Around 1,000 Australians will be newly infected with HIV in the coming year and Australians should not be complacent about the risk, UNSW researchers have warned on World AIDS Day.

Professor Basil Donovan, from UNSW's National Centre in HIV Epidemiology and Clinical Research (NCHECR), says effective antiretroviral treatments are keeping HIV positive people alive for longer but this is masking the prevalence of the disease.

"The average person with HIV is very healthy," Professor Donovan told AAP. "That tends to lower people's awareness that it (HIV) is around."

World AIDS Day on 1 December is an international initiative to raise awareness of HIV and reduce the stigma associated with infection. An estimated 33 million people around the world are believed to be living with HIV.

In Australia there are more than 17,000 cases, but new diagnoses have plateaued over the past three years at about 1,000 a year, according to NCHECR's Annual Surveillance Report 2009.

In other HIV-related research:

Mathematical modelling shows that poor countries in South-East Asia could experience a spike in HIV infections and AIDS-related deaths as a result of effects of the global economic crisis (GEC).

With most HIV programs in developing countries externally funded, any decrease in aid for critical prevention programs could have a negative impact, according to NCHECR's Associate Professor David Wilson.

Papua New Guinea, in the midst of an increasing HIV epidemic, could be one of the hardest hit in our region, with the potential for infection rates to climb by as much as 35 percent over three years, and AIDS-related deaths to spike by 15 percent if HIV programs and treatment access is reduced.

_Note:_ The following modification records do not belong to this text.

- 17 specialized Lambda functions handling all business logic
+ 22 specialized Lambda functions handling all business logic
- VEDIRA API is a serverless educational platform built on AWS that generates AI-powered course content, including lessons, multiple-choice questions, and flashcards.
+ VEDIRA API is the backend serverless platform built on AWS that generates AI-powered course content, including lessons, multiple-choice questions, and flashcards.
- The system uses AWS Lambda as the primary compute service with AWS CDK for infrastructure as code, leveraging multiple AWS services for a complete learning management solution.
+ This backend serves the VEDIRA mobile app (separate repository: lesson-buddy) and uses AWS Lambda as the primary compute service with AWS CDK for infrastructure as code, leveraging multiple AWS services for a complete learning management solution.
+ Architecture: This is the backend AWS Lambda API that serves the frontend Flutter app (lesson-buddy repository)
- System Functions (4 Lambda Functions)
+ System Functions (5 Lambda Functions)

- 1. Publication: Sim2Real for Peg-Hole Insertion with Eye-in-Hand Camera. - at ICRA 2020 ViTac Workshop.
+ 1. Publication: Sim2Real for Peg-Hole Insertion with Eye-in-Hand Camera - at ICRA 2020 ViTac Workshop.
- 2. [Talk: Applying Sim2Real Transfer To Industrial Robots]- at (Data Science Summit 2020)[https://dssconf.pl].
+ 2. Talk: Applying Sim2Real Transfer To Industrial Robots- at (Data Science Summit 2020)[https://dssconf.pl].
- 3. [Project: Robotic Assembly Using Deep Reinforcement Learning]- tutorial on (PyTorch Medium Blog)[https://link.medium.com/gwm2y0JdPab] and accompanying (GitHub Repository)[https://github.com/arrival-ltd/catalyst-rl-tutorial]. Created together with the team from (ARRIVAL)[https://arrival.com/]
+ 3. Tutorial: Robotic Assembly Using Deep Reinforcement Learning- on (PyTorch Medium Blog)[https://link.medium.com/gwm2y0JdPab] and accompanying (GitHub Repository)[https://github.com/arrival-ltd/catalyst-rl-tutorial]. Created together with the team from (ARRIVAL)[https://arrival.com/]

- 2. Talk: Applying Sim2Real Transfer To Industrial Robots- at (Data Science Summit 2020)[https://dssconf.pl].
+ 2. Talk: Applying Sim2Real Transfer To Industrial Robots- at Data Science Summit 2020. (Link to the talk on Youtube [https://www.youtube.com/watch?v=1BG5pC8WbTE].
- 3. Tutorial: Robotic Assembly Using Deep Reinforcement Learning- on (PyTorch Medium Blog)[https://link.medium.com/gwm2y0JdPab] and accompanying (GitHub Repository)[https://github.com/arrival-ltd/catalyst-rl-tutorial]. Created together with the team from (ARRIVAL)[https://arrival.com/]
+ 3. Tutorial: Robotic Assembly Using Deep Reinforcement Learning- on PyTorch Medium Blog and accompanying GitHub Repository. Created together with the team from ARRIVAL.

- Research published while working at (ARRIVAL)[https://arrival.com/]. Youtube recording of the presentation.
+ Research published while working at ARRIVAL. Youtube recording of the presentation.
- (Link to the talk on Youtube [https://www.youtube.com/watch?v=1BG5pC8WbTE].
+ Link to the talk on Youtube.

A paper outlining the research appears this month in the journal Current HIV Research.

And research from UNSW's National Centre in HIV Social Research (NCHSR) has revealed that poor and middle-income countries are failing to protect men who have sex with men from contracting HIV/AIDS.

The study, published in the Journal of AIDS, found that on average fewer than a third of men who have sex with men in poor and middle-income countries had ever been tested for HIV (31 percent), and only a half had used condoms the last time they had sex with a man (54 percent).